_TO DO_
Pull every line containing "weight" from the data.

--- INPUT DATA Enclosed Below ---

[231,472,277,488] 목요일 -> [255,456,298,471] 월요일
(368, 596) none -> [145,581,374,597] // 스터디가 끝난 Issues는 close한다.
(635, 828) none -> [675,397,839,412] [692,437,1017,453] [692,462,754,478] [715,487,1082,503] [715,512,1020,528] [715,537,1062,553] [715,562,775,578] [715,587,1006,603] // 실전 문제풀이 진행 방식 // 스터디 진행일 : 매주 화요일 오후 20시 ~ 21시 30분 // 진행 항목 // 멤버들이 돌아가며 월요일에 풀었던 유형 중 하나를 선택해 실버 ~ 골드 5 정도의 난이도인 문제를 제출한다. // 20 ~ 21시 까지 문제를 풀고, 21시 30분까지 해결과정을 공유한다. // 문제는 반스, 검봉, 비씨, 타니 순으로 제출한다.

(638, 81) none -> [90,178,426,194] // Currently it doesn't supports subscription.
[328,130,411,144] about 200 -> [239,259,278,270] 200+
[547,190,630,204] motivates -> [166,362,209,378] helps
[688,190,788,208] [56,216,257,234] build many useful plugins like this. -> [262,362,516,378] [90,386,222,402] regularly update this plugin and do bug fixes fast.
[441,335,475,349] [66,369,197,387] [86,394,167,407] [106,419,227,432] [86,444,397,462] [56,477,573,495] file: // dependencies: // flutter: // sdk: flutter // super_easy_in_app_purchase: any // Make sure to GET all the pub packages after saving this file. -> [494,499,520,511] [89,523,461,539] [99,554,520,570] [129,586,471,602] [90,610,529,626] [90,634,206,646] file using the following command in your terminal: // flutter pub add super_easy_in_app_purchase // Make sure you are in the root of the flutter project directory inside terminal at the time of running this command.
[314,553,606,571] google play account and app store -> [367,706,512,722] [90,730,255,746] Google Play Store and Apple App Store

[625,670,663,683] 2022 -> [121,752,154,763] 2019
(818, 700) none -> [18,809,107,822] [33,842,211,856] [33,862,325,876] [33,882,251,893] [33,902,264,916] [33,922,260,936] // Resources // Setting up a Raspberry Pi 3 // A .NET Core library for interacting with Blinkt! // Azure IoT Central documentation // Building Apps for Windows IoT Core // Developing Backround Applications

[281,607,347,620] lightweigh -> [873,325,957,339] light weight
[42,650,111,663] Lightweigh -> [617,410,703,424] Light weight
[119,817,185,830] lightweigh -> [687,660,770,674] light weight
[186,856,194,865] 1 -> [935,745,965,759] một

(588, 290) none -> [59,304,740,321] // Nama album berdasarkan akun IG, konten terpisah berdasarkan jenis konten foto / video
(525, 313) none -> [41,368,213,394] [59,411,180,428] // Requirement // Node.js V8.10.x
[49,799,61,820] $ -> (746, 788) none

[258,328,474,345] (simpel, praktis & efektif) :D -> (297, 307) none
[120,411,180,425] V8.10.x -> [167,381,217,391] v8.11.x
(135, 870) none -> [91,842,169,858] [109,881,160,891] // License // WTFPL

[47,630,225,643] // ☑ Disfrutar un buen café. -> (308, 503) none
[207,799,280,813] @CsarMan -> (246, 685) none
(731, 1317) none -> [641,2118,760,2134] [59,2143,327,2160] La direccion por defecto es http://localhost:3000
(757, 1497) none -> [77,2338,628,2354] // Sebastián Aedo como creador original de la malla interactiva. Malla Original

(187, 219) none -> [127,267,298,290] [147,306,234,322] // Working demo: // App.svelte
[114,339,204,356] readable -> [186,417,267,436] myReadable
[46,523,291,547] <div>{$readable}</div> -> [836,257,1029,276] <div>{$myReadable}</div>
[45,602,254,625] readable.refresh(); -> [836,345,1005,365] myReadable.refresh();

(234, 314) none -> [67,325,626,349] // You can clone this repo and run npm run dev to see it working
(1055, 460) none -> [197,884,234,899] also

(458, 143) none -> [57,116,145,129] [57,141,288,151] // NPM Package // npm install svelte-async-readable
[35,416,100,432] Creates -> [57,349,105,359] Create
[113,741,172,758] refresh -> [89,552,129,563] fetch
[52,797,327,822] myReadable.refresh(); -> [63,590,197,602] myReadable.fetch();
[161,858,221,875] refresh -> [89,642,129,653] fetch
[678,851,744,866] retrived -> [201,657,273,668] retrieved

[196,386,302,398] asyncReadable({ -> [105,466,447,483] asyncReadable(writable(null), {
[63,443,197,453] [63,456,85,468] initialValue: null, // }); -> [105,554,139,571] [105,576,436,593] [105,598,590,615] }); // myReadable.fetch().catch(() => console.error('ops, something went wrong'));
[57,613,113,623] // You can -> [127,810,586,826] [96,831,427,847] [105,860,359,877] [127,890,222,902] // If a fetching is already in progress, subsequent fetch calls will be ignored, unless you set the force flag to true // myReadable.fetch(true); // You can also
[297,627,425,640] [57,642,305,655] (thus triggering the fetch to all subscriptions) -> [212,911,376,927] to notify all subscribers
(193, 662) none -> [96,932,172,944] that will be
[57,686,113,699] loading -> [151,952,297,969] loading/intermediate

--- End of Enclosed INPUT DATA ---

_SOLUTION TO THIS TASK_
[281,607,347,620] lightweigh -> [873,325,957,339] light weight
[42,650,111,663] Lightweigh -> [617,410,703,424] Light weight
[119,817,185,830] lightweigh -> [687,660,770,674] light weight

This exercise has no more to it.